Mit dem Radlader und einer stabilen Eisenkette konnte der schwere Stein im Sandkasten geborgen und abtransportiert werden. Foto: Zuber

Bornsen. Etliche Zentner ist der wuchtige Findling schwer. Im Wald würde der riesige Bollerstein als Überbleibsel der jüngsten Eiszeit nicht stören. Doch zu allem Ungemach lag er an der falschen Stelle: Mitten im Sandkasten der Bornsener Kindertagesstätte „Haus der Zwerge“.

Das Gelände im Garten der Einrichtung war früher eine Kiesgrube. Nun war der Stein nicht so einfach wegzubekommen. Doch in Bornsen wird bei solchen Problemen nicht lange gefackelt. Schließlich könnten sich die Jungen und Mädchen ja beim Spielen im Sandkasten an dem Stein verletzen. Also stellte Kindergartenleiterin Kerstin Schröder gemeinsam mit dem Jübarer Ratsherrn Henning Stegemann sowie Kindern und Eltern einen Einsatzplan auf: In Phase eins übernahmen die Kinder mit ihren kleinen Geräten das Ausbuddeln des Findlings – allen voran der zweijährige Vincent. Schließlich erledigten seine erwachsenen Helfer mit schwerer Technik den Rest der Arbeiten.
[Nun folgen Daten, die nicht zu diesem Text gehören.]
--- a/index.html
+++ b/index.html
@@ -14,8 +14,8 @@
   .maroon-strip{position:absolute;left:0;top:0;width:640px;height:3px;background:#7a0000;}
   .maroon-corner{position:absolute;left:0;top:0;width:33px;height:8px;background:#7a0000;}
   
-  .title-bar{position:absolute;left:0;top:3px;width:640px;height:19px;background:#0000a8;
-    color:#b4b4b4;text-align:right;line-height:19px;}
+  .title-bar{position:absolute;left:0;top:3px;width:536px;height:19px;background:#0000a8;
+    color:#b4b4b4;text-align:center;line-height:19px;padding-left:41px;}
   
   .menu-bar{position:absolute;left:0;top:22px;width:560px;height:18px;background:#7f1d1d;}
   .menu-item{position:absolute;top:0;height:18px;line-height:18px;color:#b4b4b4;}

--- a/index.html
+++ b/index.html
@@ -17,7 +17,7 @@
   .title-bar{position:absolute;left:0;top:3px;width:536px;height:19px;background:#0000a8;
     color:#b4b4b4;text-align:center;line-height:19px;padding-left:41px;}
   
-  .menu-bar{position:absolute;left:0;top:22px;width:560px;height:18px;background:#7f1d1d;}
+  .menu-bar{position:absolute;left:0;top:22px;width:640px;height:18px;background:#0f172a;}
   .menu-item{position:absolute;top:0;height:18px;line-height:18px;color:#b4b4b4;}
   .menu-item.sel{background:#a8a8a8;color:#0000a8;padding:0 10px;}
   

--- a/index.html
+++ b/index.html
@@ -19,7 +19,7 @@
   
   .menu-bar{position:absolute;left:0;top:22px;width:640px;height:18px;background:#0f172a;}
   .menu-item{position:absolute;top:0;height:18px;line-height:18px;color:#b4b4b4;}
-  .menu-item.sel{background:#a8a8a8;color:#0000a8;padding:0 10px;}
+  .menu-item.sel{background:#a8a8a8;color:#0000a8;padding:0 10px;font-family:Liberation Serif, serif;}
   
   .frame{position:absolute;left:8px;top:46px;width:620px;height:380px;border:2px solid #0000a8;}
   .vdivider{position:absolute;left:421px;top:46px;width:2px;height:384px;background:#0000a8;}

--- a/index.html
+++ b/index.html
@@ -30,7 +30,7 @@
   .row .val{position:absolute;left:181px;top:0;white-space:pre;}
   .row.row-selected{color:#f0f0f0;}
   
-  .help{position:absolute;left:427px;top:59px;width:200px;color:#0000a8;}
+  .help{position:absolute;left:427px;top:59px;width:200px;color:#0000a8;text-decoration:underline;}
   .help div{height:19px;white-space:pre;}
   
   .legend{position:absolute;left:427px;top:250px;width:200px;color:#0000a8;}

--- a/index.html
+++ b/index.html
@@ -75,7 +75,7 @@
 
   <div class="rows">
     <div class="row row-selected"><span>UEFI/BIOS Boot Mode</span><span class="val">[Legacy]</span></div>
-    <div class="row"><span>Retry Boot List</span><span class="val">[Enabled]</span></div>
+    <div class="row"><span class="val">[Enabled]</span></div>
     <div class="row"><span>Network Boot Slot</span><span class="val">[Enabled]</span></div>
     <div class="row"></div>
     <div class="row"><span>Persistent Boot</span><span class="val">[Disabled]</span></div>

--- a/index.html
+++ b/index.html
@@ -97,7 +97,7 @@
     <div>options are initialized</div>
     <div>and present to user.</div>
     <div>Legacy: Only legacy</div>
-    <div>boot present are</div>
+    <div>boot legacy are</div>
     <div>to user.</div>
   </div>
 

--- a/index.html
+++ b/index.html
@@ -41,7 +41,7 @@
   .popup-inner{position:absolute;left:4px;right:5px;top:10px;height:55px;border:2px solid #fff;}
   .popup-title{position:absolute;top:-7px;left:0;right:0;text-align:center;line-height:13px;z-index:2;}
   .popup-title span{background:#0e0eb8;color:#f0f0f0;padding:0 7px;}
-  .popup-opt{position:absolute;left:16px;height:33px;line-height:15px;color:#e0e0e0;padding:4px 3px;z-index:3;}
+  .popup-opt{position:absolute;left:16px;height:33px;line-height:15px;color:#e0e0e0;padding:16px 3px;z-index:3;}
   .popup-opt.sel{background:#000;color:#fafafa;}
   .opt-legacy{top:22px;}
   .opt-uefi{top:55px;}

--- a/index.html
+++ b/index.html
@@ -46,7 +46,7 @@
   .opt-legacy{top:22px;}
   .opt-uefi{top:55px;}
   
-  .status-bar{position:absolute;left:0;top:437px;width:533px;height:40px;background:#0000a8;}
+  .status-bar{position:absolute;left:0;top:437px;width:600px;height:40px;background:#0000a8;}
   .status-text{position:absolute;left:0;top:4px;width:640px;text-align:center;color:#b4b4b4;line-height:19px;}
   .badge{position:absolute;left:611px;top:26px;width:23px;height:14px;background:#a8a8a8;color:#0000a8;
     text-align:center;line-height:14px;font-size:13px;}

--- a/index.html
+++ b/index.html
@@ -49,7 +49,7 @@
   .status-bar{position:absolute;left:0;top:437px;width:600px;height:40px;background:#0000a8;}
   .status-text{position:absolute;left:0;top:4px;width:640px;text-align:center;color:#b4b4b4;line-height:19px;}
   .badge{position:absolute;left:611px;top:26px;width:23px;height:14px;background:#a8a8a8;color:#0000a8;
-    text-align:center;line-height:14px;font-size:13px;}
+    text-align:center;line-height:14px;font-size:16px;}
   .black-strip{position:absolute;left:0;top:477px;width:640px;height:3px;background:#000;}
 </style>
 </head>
Ronny Mickoleit, Steffi Mickoleit und Lothar Prang waren maßgeblich an dem Großeinsatz beteiligt. Traktor und Radlader kamen dabei zum Einsatz, um den schweren Stein aus dem Sandkasten der Kindertagesstätte zu ziehen. Als dann noch etwa fünf Tonnen frischer Kies mit dem Radlader angefahren wurden, war die Aktion „Findling im Sandkasten“ zur Zufriedenheit aller Beteiligten abgeschlossen.

„Das Entfernen des Findlings erfolgte komplett ehrenamtlich. Wir danken daher im Namen aller Knirpse den fleißigen Eltern und Großeltern“, sagte die Kindergartenleiterin der Altmark-Zeitung.